WORK TO COMPLETE:
Please copy each line of the records below that holds the word "center".

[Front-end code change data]

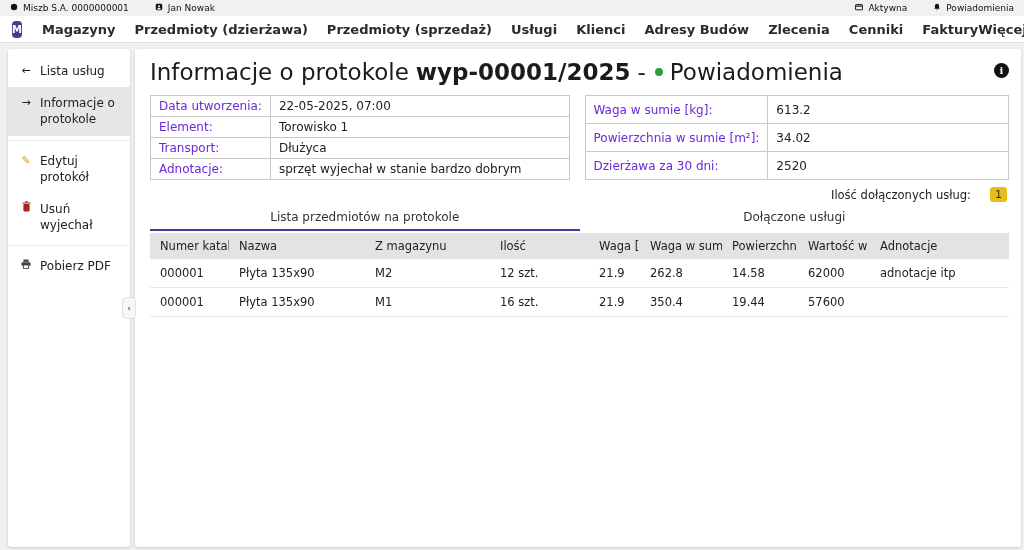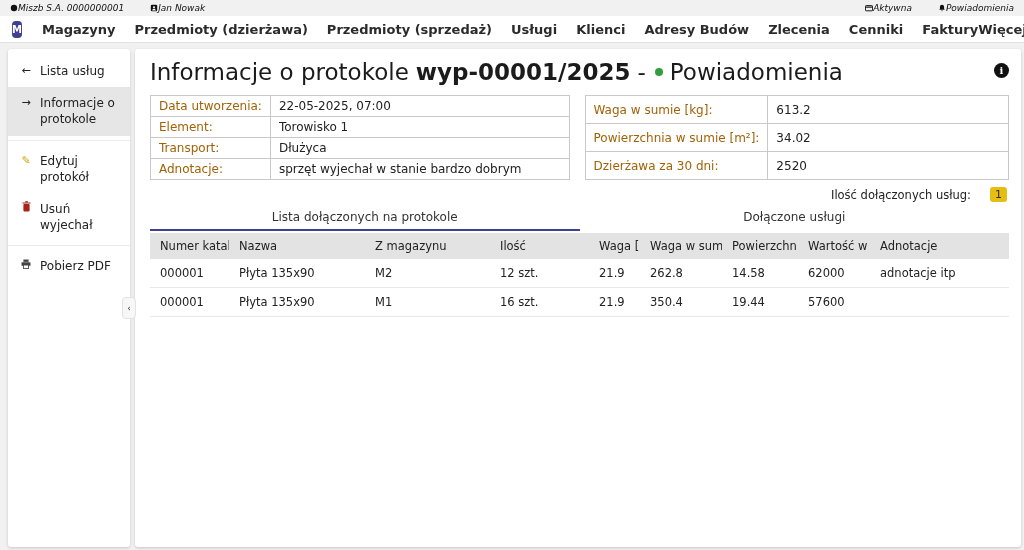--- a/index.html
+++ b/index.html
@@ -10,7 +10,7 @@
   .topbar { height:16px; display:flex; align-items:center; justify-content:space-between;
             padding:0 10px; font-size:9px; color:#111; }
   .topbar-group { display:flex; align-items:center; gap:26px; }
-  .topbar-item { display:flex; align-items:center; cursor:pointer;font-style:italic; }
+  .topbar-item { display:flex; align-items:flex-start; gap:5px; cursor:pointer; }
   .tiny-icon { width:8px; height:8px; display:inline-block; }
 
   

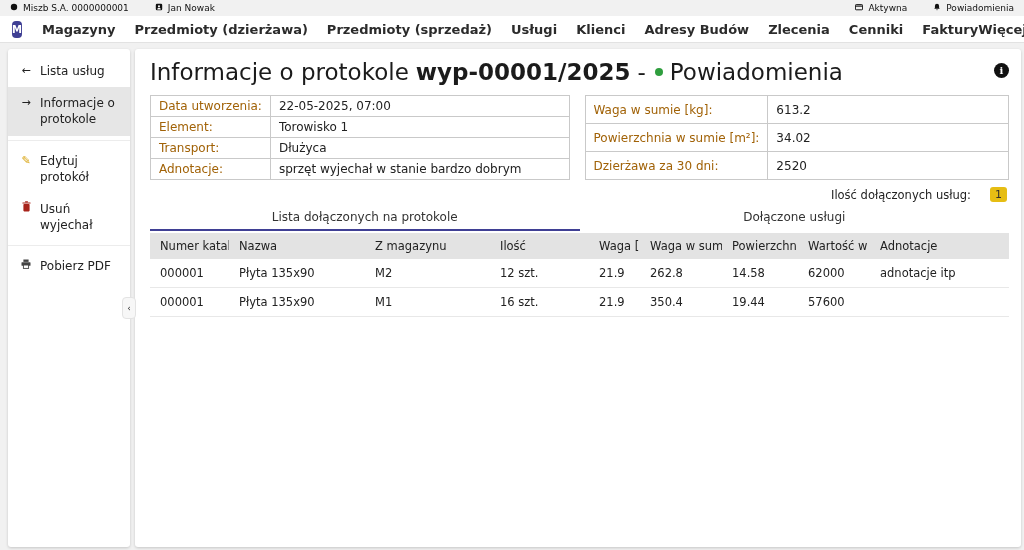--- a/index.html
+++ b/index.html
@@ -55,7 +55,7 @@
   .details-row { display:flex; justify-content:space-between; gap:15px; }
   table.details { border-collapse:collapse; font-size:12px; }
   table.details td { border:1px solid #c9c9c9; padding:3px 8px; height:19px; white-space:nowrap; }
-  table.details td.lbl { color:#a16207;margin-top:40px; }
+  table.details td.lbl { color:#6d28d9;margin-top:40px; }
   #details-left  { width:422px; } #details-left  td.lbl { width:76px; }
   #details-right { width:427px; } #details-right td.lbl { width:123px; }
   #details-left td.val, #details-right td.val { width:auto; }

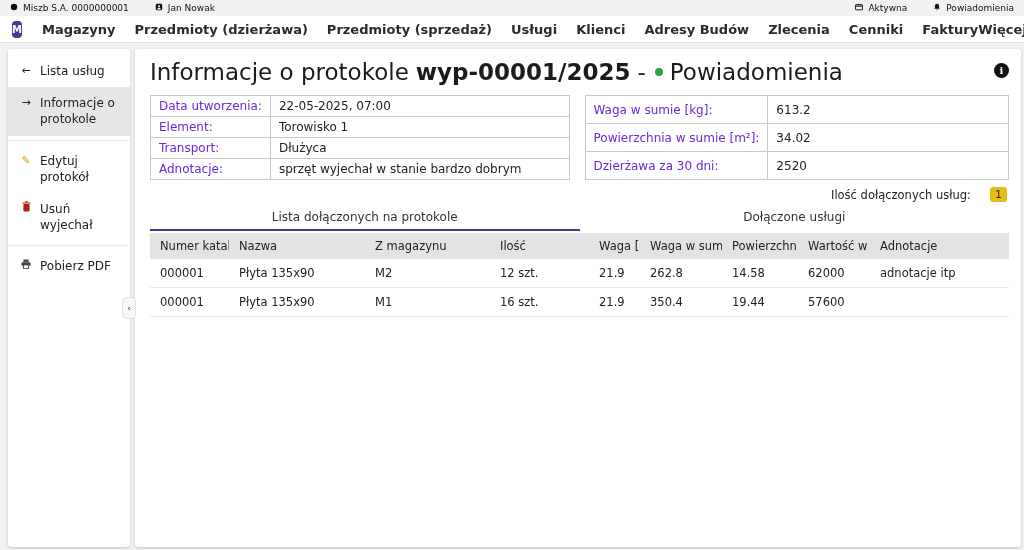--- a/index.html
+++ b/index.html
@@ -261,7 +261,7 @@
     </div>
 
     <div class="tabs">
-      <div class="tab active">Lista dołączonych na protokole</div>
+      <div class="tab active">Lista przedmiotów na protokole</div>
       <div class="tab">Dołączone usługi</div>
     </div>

...

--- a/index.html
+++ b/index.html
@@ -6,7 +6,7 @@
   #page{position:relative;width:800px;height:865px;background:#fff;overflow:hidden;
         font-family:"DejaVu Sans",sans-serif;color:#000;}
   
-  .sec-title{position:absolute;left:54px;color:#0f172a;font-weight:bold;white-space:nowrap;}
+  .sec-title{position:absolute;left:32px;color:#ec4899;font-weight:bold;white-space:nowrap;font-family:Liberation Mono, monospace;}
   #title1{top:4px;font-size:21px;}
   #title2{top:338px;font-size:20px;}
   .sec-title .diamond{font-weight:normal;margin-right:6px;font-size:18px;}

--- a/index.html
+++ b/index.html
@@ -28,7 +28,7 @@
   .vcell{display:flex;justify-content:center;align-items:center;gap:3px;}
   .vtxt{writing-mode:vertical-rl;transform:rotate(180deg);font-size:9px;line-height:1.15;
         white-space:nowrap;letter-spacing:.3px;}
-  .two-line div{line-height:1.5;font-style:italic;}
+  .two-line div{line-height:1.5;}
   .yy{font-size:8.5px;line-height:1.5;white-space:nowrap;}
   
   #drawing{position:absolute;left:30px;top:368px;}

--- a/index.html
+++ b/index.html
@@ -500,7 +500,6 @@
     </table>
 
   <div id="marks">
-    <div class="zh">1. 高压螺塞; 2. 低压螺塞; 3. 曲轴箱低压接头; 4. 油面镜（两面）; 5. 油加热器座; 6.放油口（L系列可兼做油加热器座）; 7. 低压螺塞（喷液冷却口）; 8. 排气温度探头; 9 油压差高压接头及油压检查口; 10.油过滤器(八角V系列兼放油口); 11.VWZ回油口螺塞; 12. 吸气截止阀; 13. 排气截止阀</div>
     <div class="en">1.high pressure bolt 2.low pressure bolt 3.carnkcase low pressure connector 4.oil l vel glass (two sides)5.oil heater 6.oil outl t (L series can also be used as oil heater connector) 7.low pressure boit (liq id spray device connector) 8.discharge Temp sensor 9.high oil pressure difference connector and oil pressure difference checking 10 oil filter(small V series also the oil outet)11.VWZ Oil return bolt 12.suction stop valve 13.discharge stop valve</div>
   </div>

ANSWER TO THIS PROBLEM:
   .topbar { height:16px; display:flex; align-items:center; justify-content:space-between;
   .topbar-group { display:flex; align-items:center; gap:26px; }
-  .topbar-item { display:flex; align-items:center; cursor:pointer;font-style:italic; }
   .vcell{display:flex;justify-content:center;align-items:center;gap:3px;}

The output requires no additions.